WHAT YOU HAVE TO DO: Across the records, find how many lines include the string "delivery" and answer with only the figure.

[[ INPUT, beginning ]]

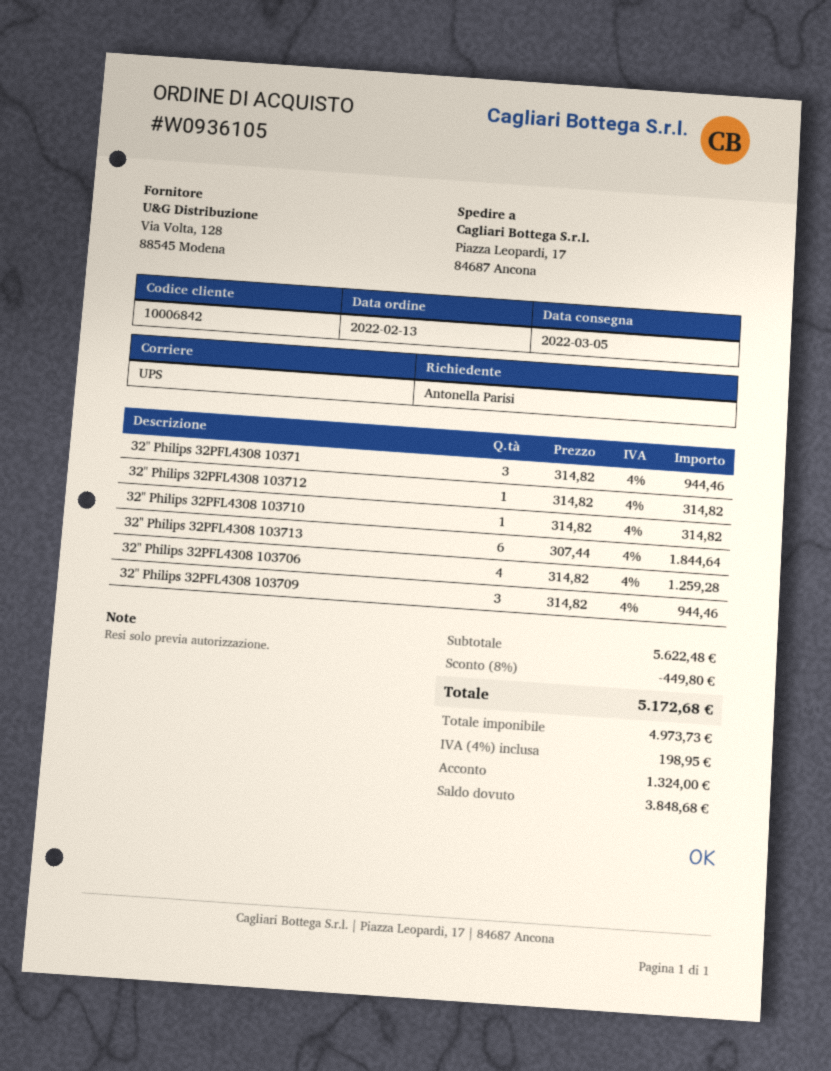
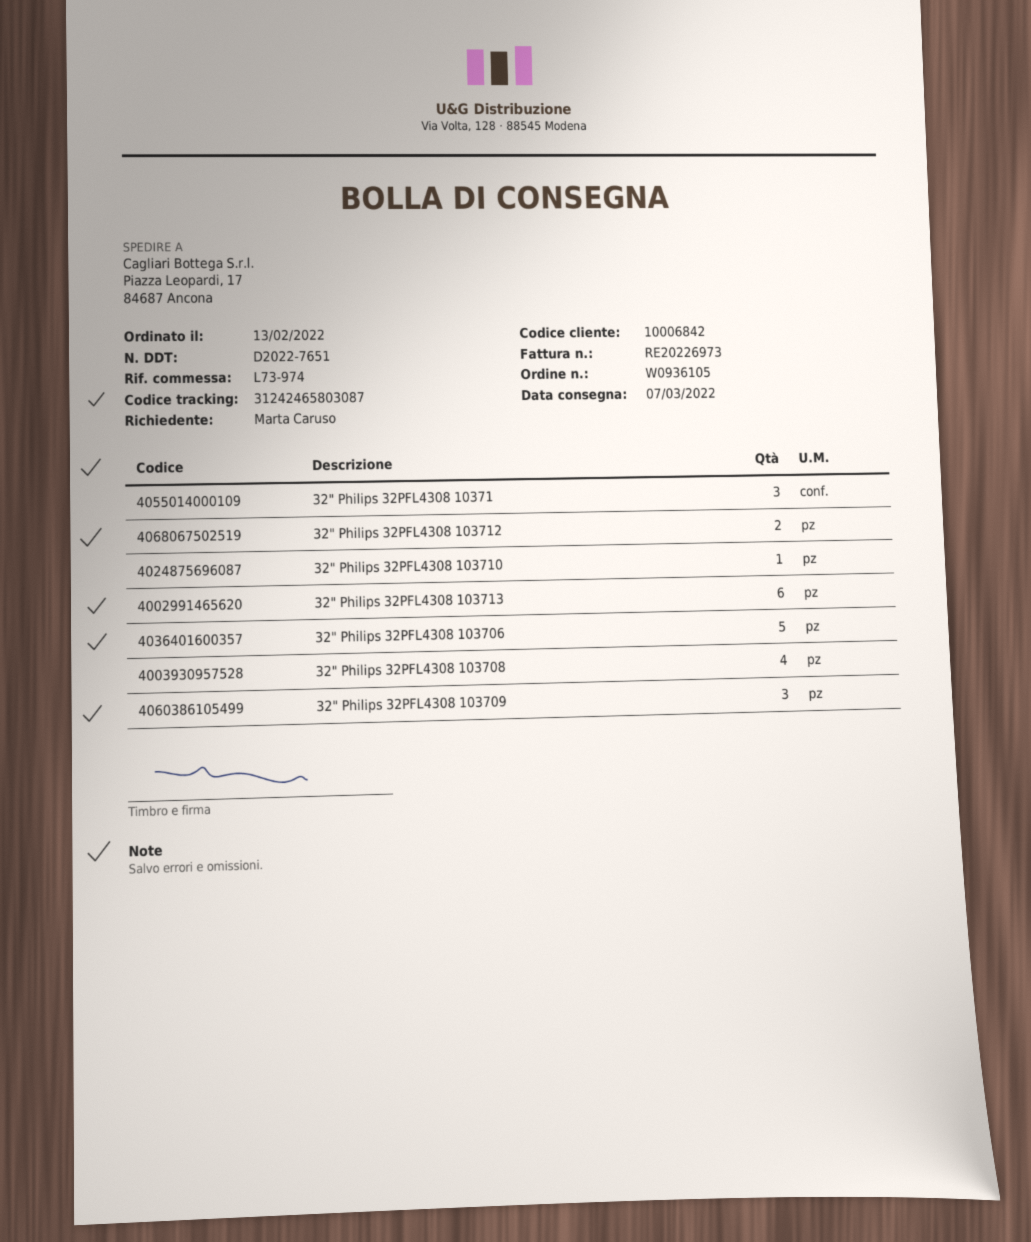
delivery date: 2022-03-05 -> 2022-03-07
ordered by: Antonella Parisi -> Marta Caruso
32" Philips 32PFL4308 103712: 1 -> 2
32" Philips 32PFL4308 103706: 4 -> 5
32" Philips 32PFL4308 103708: none -> 4

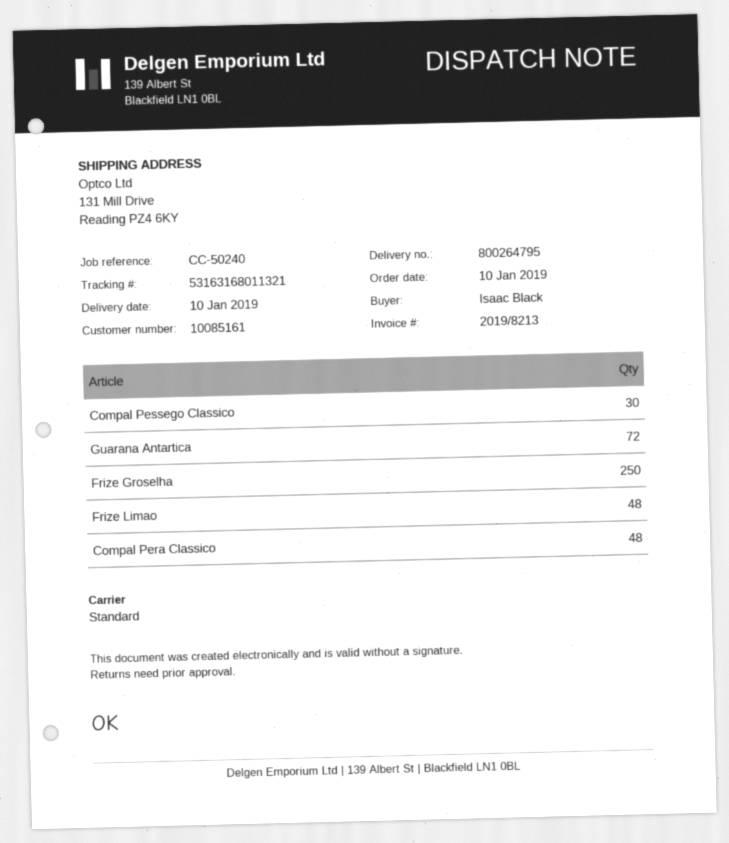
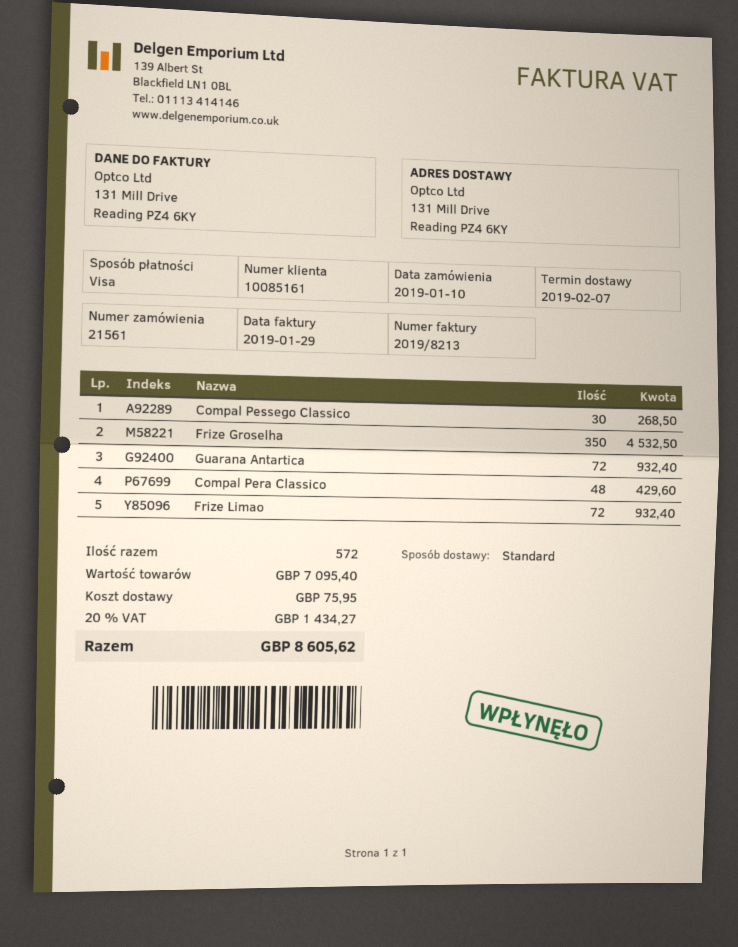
delivery date: 2019-01-10 -> 2019-02-07
Frize Groselha: 250 -> 350
Frize Limao: 48 -> 72

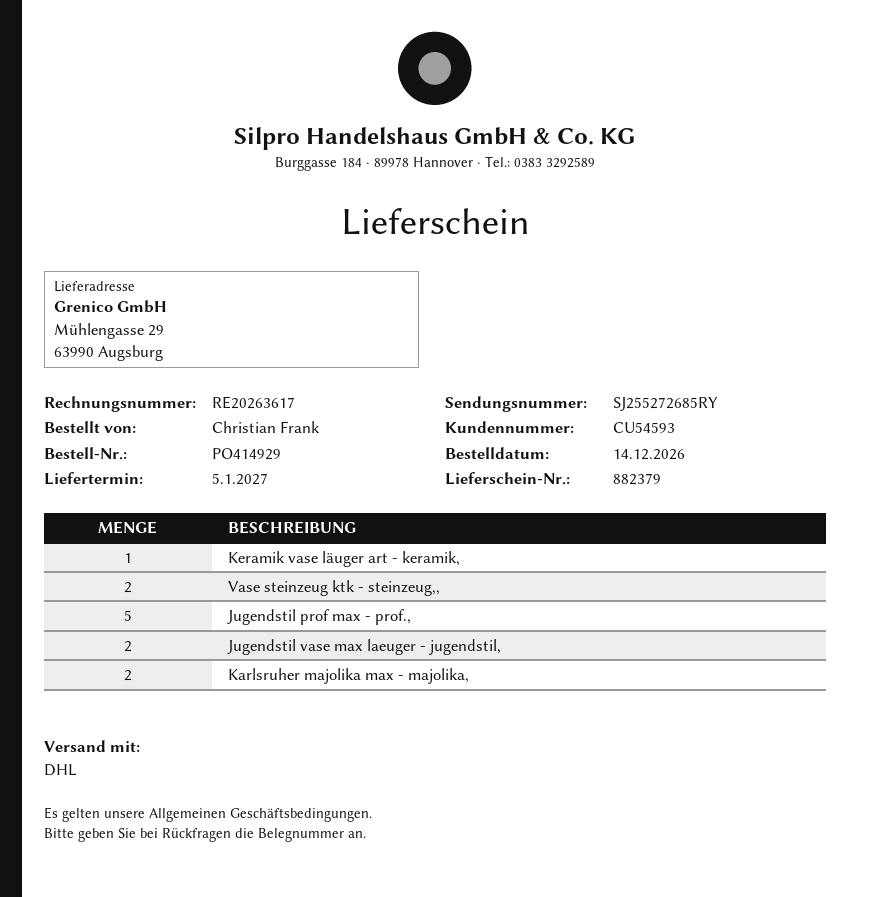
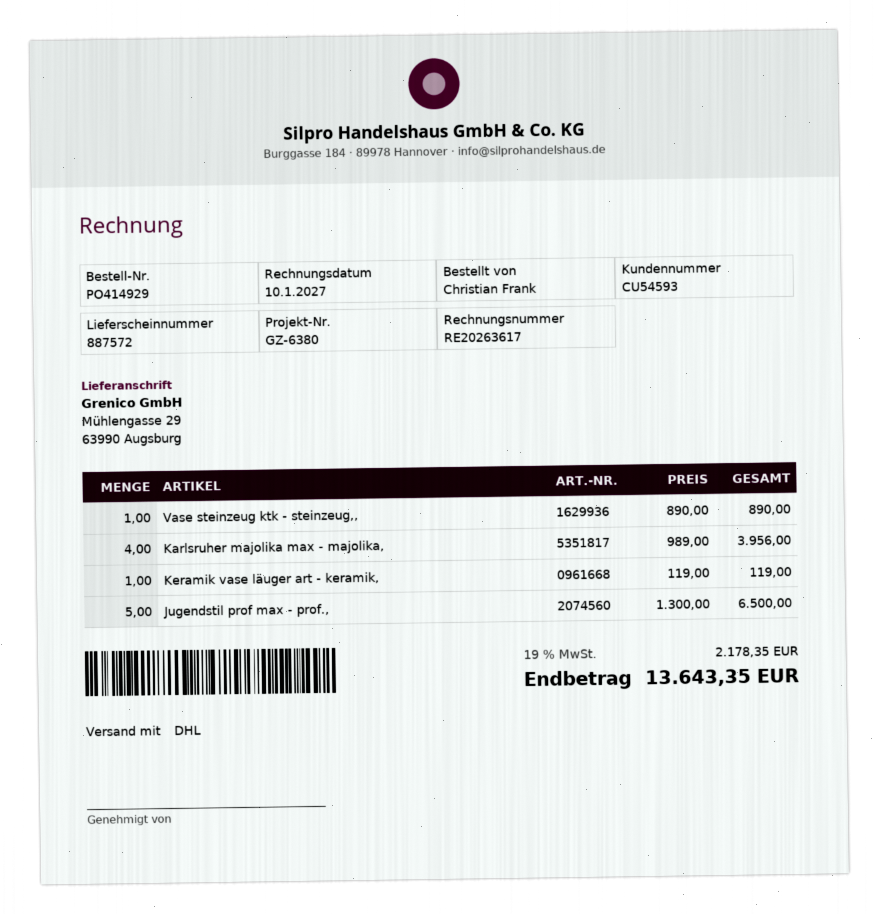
delivery note number: 882379 -> 887572
Vase steinzeug ktk - steinzeug,,: 2 -> 1
Jugendstil vase max laeuger - jugendstil,: 2 -> none
Karlsruher majolika max - majolika,: 2 -> 4

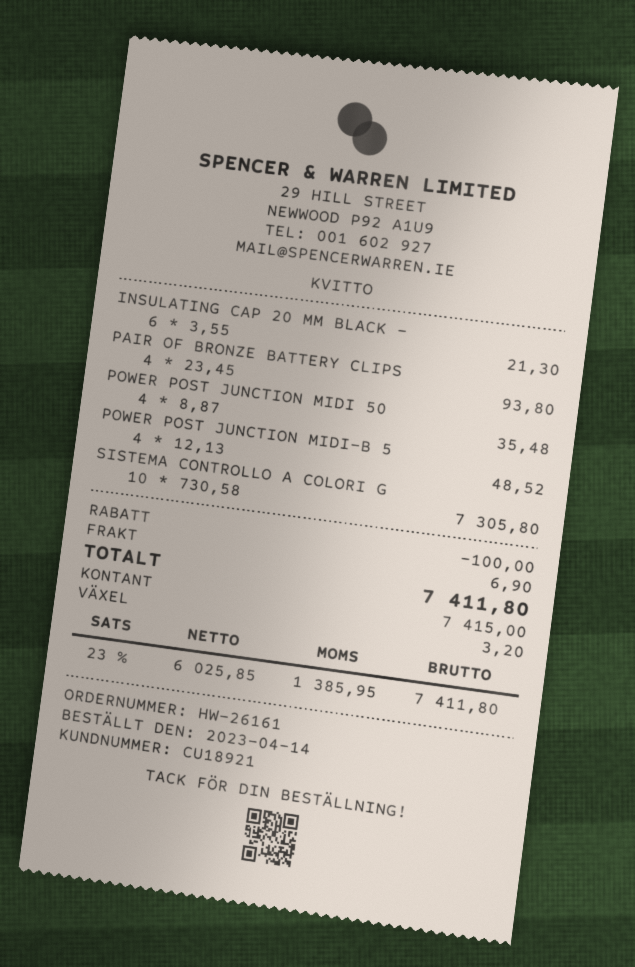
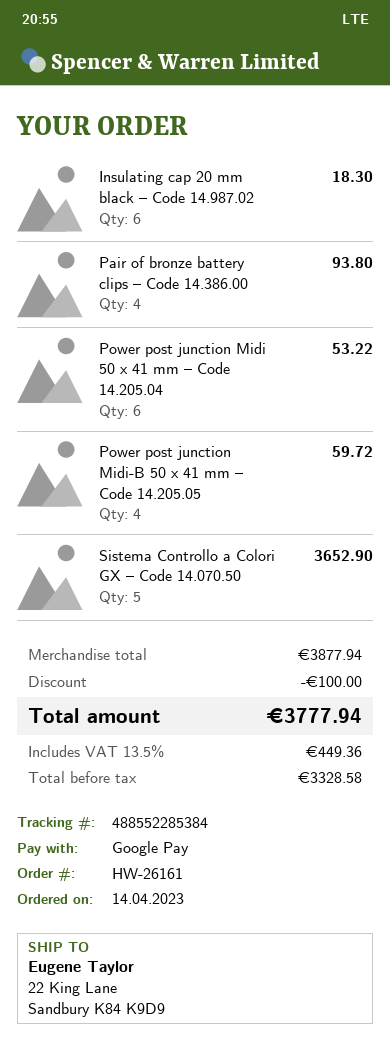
payment method: cash -> Google Pay
INSULATING CAP 20 MM BLACK –: 6 for 21.30 -> 6 for 18.30
POWER POST JUNCTION MIDI 50: 4 for 35.48 -> 6 for 53.22
POWER POST JUNCTION MIDI-B 5: 4 for 48.52 -> 4 for 59.72
SISTEMA CONTROLLO A COLORI G: 10 for 7305.80 -> 5 for 3652.90
shipping: 6.90 -> none
net: 6025.85 -> 3328.58
tax: 23% = 1385.95 -> 13.5% = 449.36
total: 7411.80 -> 3777.94

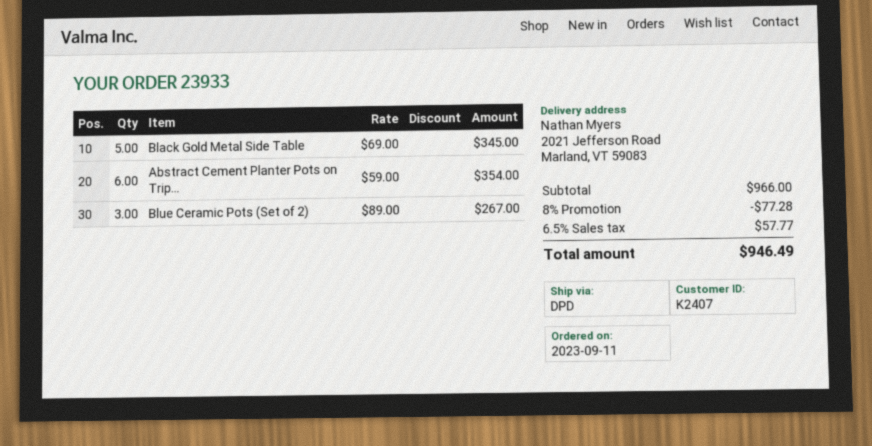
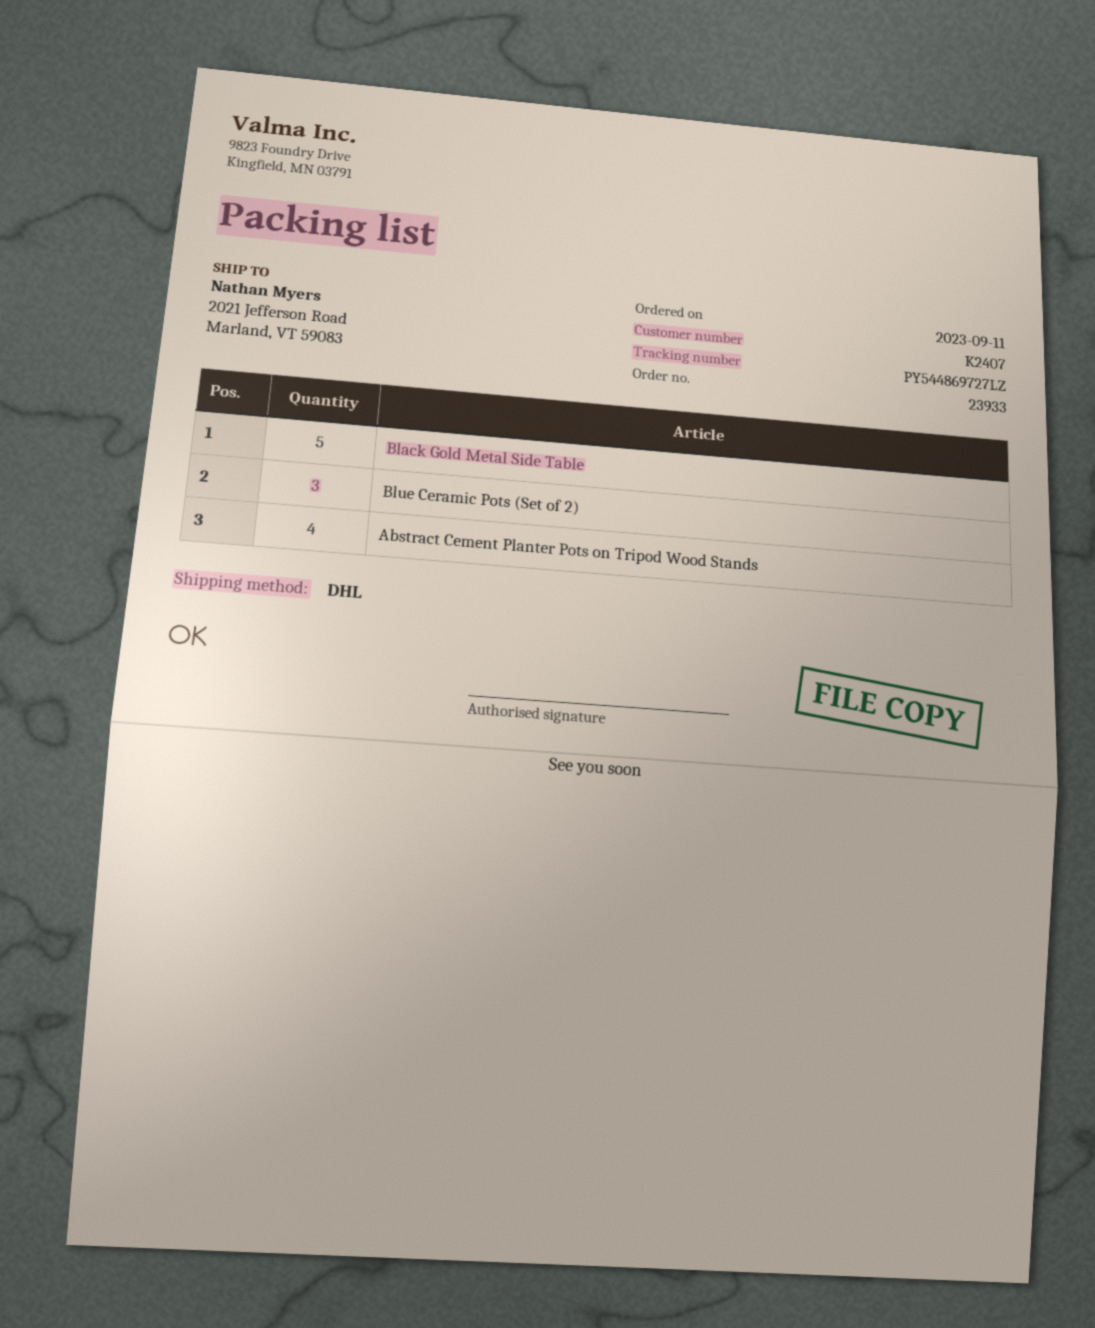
shipping method: DPD -> DHL
Abstract Cement Planter Pots on Trip...: 6 -> 4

[[ INPUT, end ]]

ANSWER TO THIS TASK: 3